### Records shown
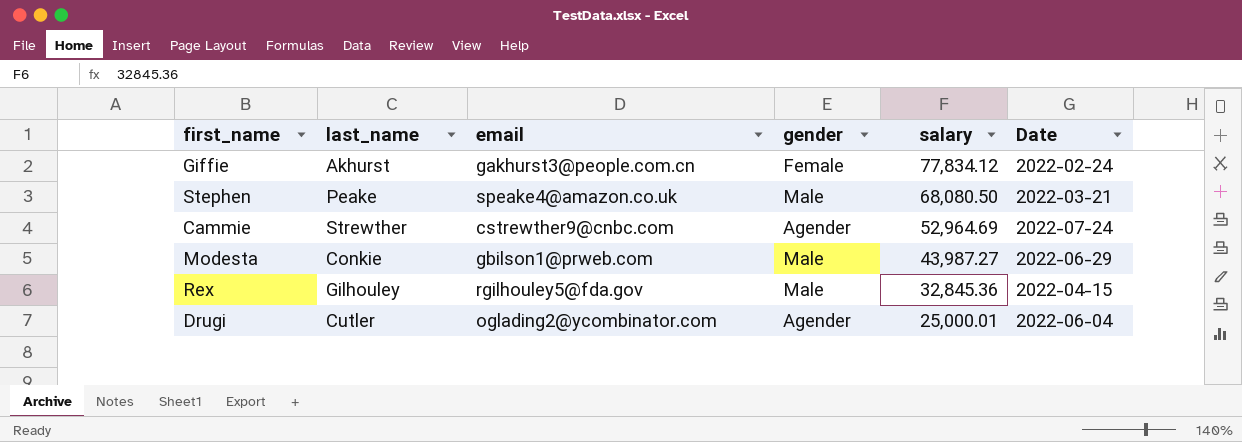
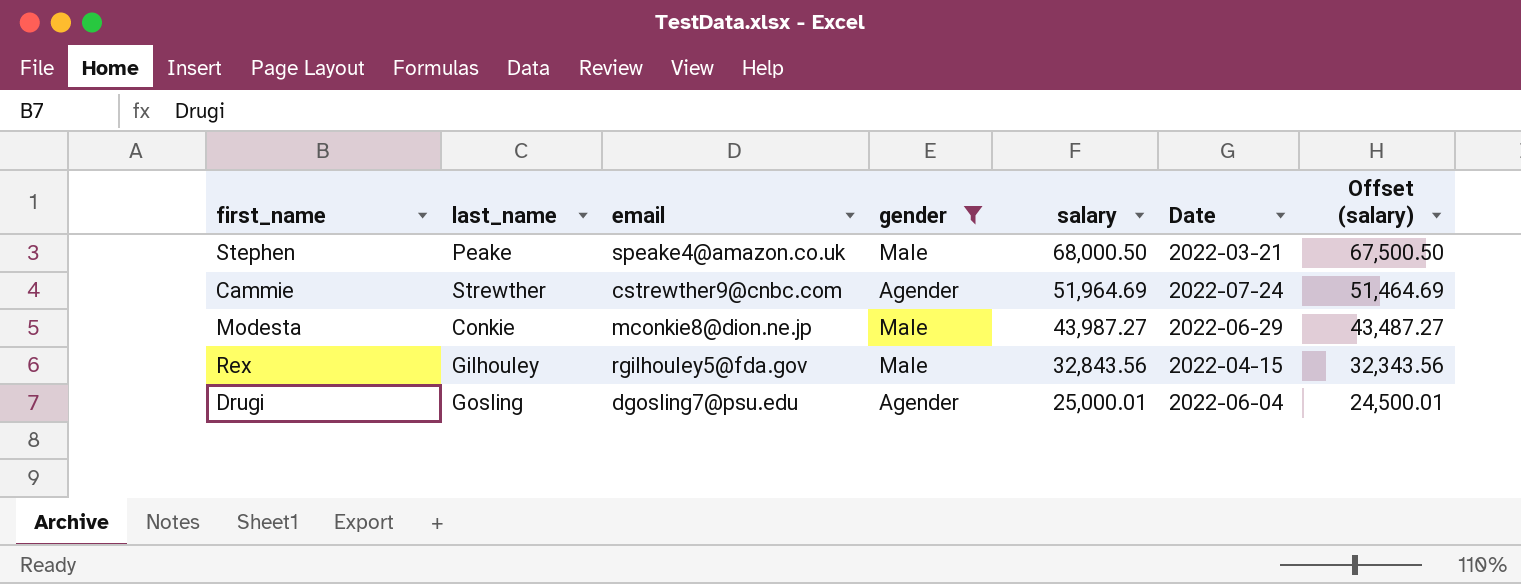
filter: none -> gender != Female
column Offset (salary) | formula: none -> [salary] - 500
Stephen | salary: 68,080.50 -> 68,000.50
Cammie | salary: 52,964.69 -> 51,964.69
Modesta | email: gbilson1@prweb.com -> mconkie8@dion.ne.jp
Rex | salary: 32,845.36 -> 32,843.56
Drugi | last_name: Cutler -> Gosling
Drugi | email: oglading2@ycombinator.com -> dgosling7@psu.edu

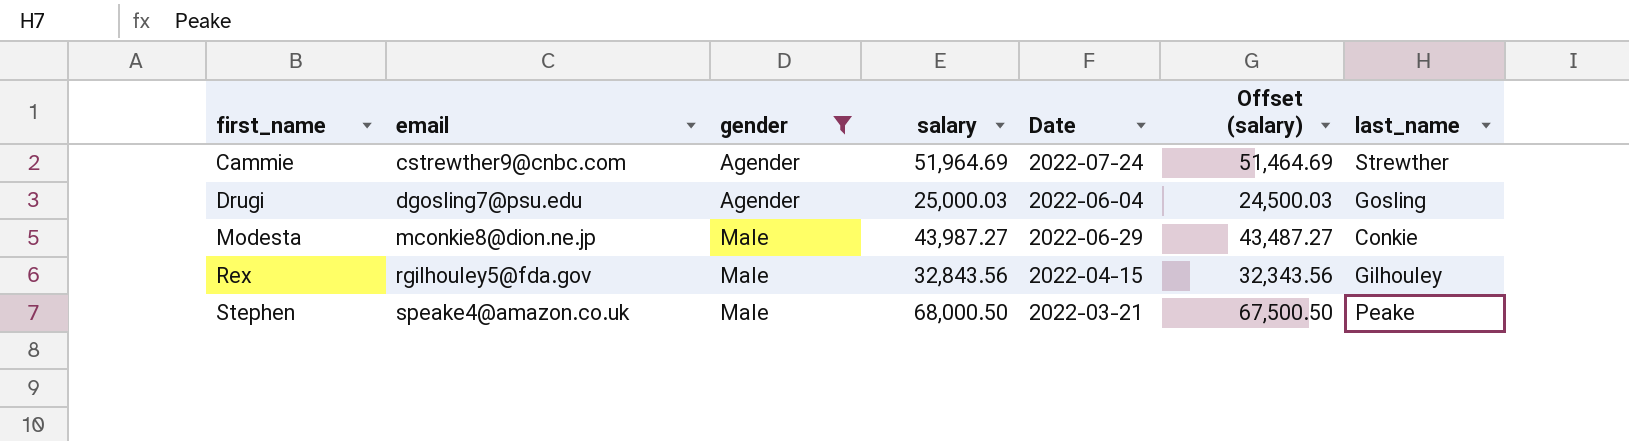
row order: salary descending -> first_name ascending
column last_name | position: 2 -> 7
Drugi | salary: 25,000.01 -> 25,000.03
Drugi | Offset (salary): 24,500.01 -> 24,500.03

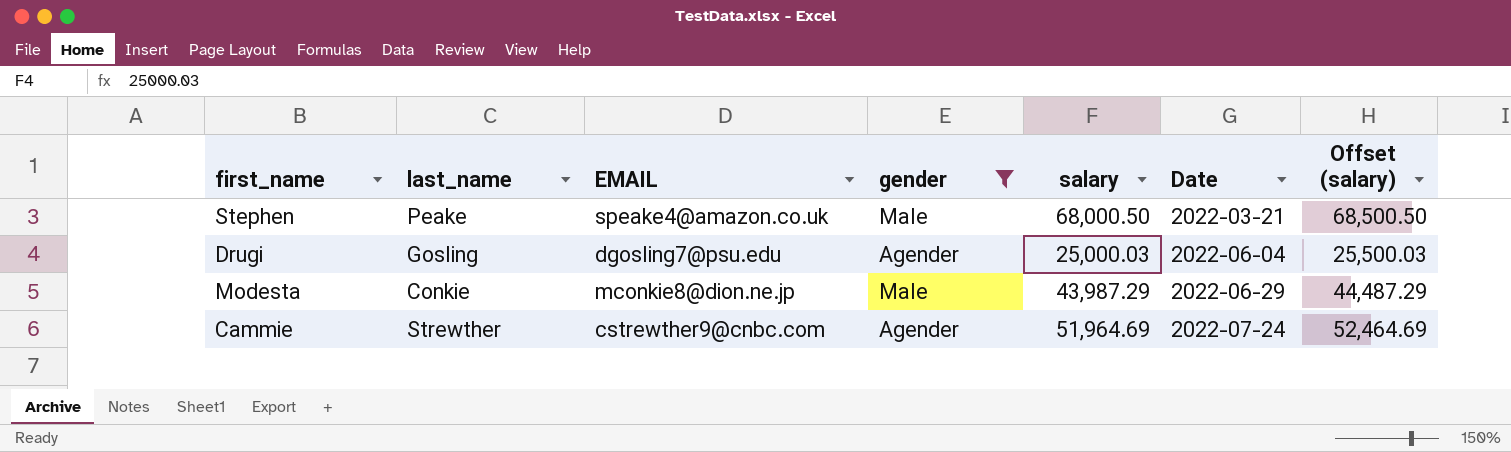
row order: first_name ascending -> Date ascending
column last_name | position: 7 -> 2
column name: email -> EMAIL
column Offset (salary) | formula: [salary] - 500 -> [salary] + 500
row Rex: rgilhouley5@fda.gov | Male | 32,843.56 | 2022-04-15 | 32,343.56 | Gilhouley -> none
Modesta | salary: 43,987.27 -> 43,987.29

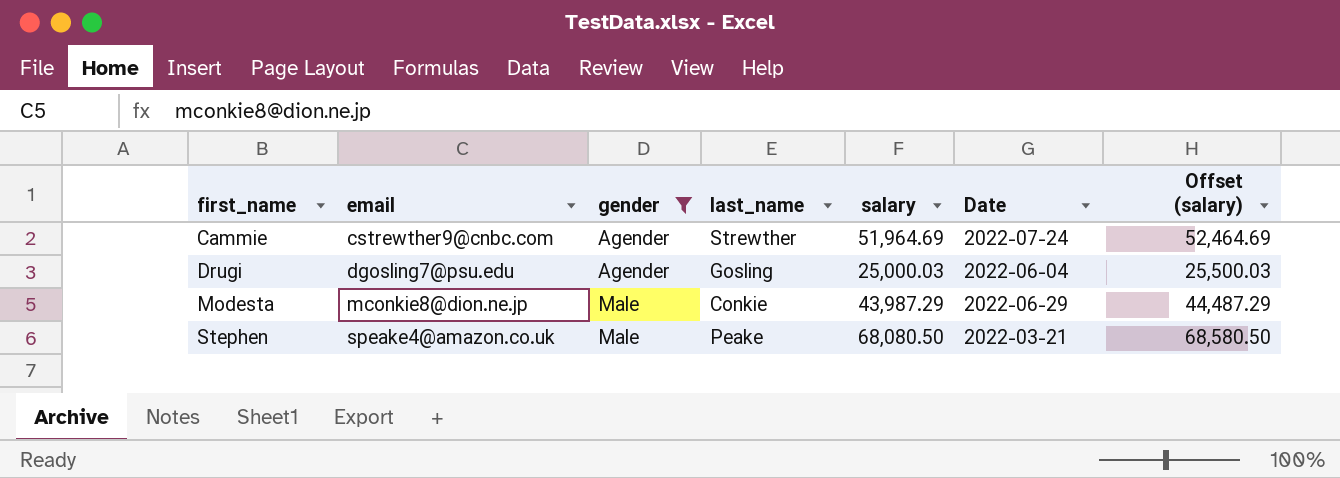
row order: Date ascending -> first_name ascending
column name: EMAIL -> email
column last_name | position: 2 -> 4
Stephen | salary: 68,000.50 -> 68,080.50
Stephen | Offset (salary): 68,500.50 -> 68,580.50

### What to work on
Your answer must be the records exactly as they stand, with no pictures in it.

### Solution for this exercise
filter: none -> gender != Female
column Offset (salary) | formula: none -> [salary] - 500
Stephen | salary: 68,080.50 -> 68,000.50
Cammie | salary: 52,964.69 -> 51,964.69
Modesta | email: gbilson1@prweb.com -> mconkie8@dion.ne.jp
Rex | salary: 32,845.36 -> 32,843.56
Drugi | last_name: Cutler -> Gosling
Drugi | email: oglading2@ycombinator.com -> dgosling7@psu.edu

row order: salary descending -> first_name ascending
column last_name | position: 2 -> 7
Drugi | salary: 25,000.01 -> 25,000.03
Drugi | Offset (salary): 24,500.01 -> 24,500.03

row order: first_name ascending -> Date ascending
column last_name | position: 7 -> 2
column name: email -> EMAIL
column Offset (salary) | formula: [salary] - 500 -> [salary] + 500
row Rex: rgilhouley5@fda.gov | Male | 32,843.56 | 2022-04-15 | 32,343.56 | Gilhouley -> none
Modesta | salary: 43,987.27 -> 43,987.29

row order: Date ascending -> first_name ascending
column name: EMAIL -> email
column last_name | position: 2 -> 4
Stephen | salary: 68,000.50 -> 68,080.50
Stephen | Offset (salary): 68,500.50 -> 68,580.50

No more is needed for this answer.